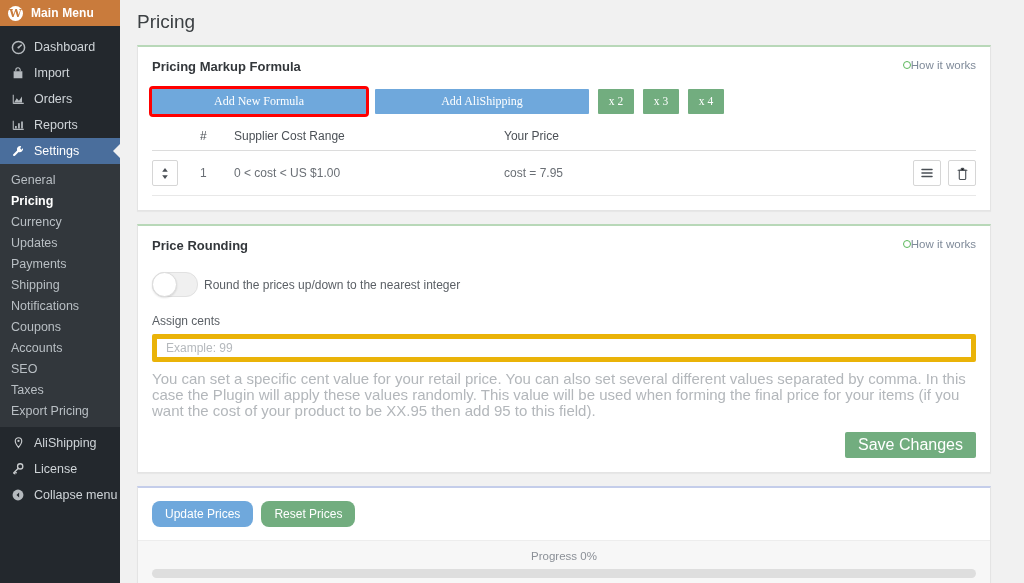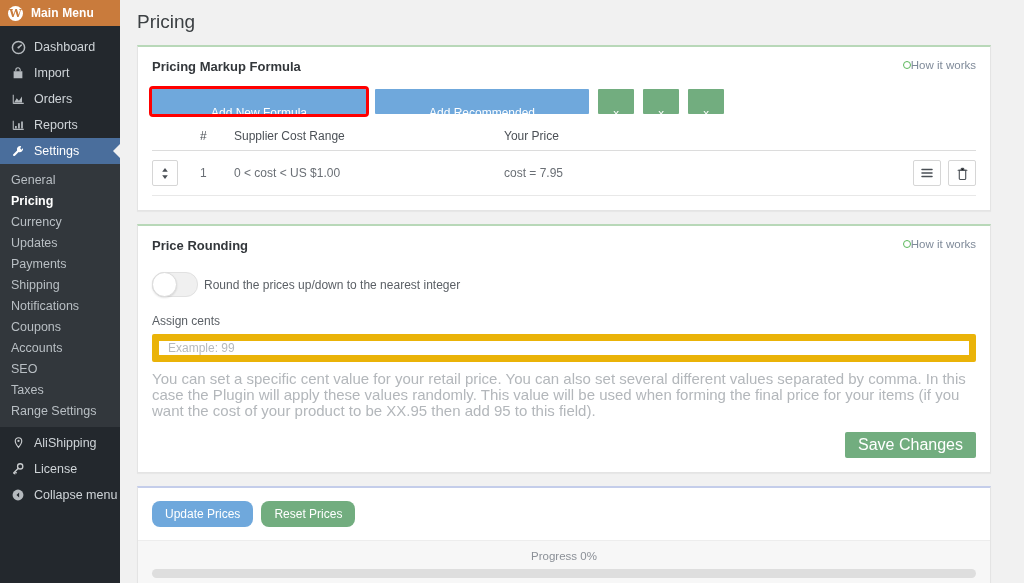--- a/index.html
+++ b/index.html
@@ -161,8 +161,8 @@
     border: none;
     color: #fff;
     font-size: 12px;
-    font-family: Liberation Sans, sans-serif;
-    padding: 12px;
+    font-family: Liberation Serif, serif;
+    padding: 0;
     height: 25px;
     line-height: 25px;
     text-align: center;

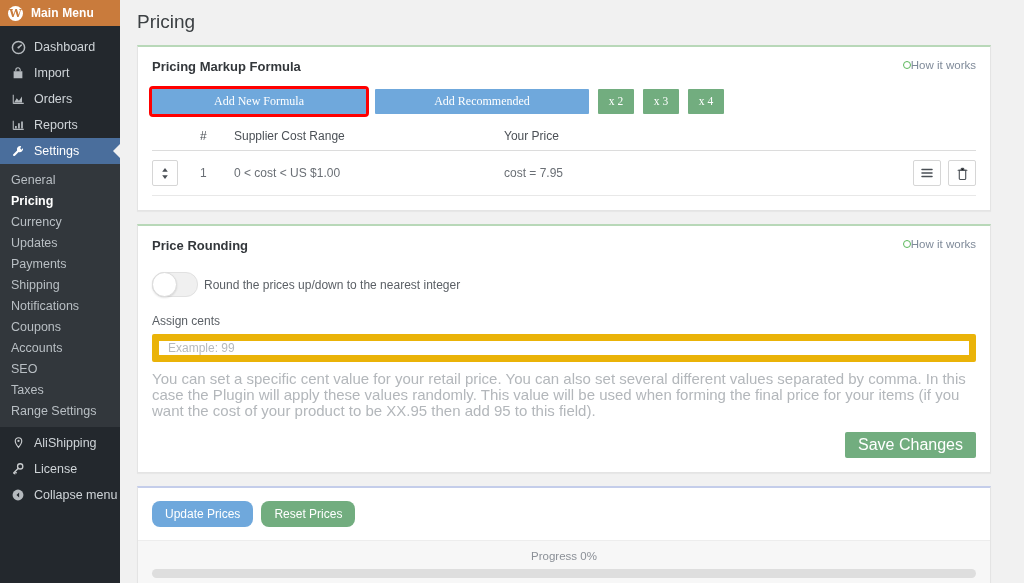--- a/index.html
+++ b/index.html
@@ -455,7 +455,7 @@
 
         <div class="btn-row">
           <button class="btn btn-blue btn-wide1 btn-highlight">Add New Formula</button>
-          <button class="btn btn-blue btn-wide2">Add Recommended</button>
+          <button class="btn btn-blue btn-wide2">Add AliShipping</button>
           <button class="btn btn-green btn-mult">x 2</button>
           <button class="btn btn-green btn-mult">x 3</button>
           <button class="btn btn-green btn-mult">x 4</button>

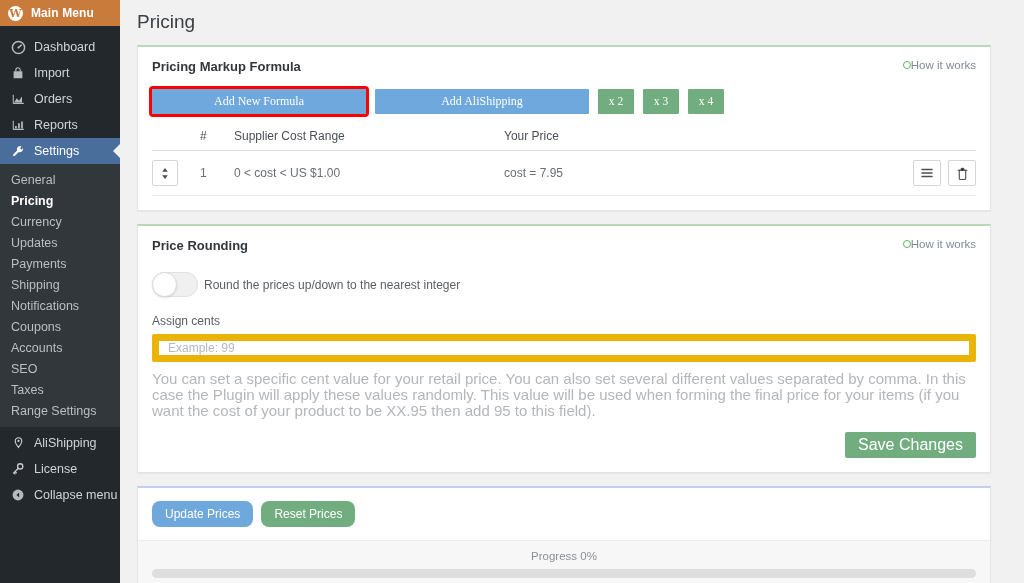--- a/index.html
+++ b/index.html
@@ -256,7 +256,7 @@
     width: 100%;
     box-sizing: border-box;
     height: 28px;
-    border: 7px solid #eab308;
+    border: 5px solid #eab308;
     border-radius: 2px;
     padding: 0 9px;
     font-size: 12px;

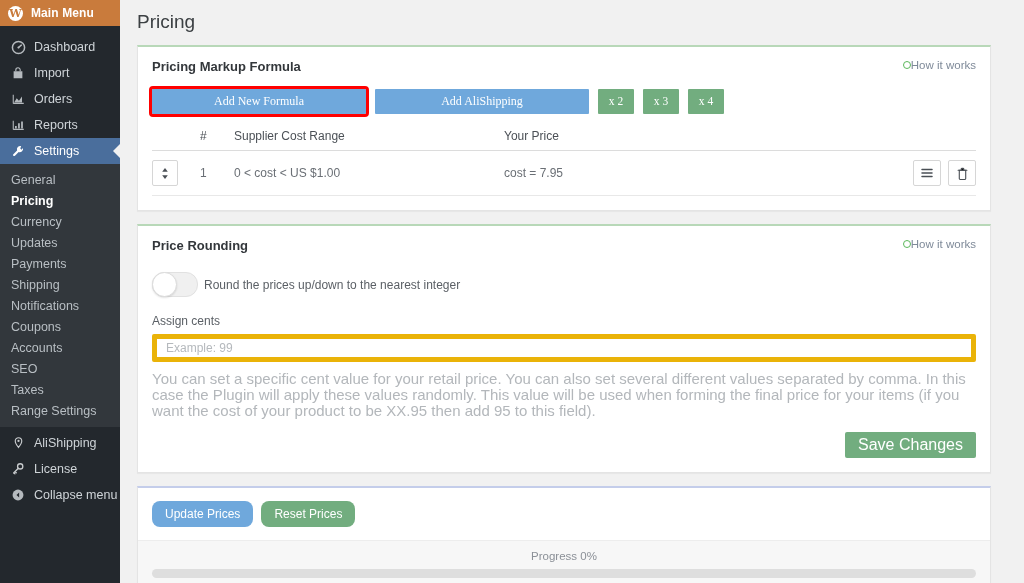--- a/index.html
+++ b/index.html
@@ -405,7 +405,7 @@
       <div class="sub-item">Accounts</div>
       <div class="sub-item">SEO</div>
       <div class="sub-item">Taxes</div>
-      <div class="sub-item">Range Settings</div>
+      <div class="sub-item">Export Pricing</div>
     </div>
 
     <div class="nav-bottom">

--

## [EXERCISE INSTRUCTIONS]
Copy each line of the listing above that includes the word "padding".

## [ANSWER FOR THIS EXERCISE]
-    padding: 12px;
+    padding: 0;
     padding: 0 9px;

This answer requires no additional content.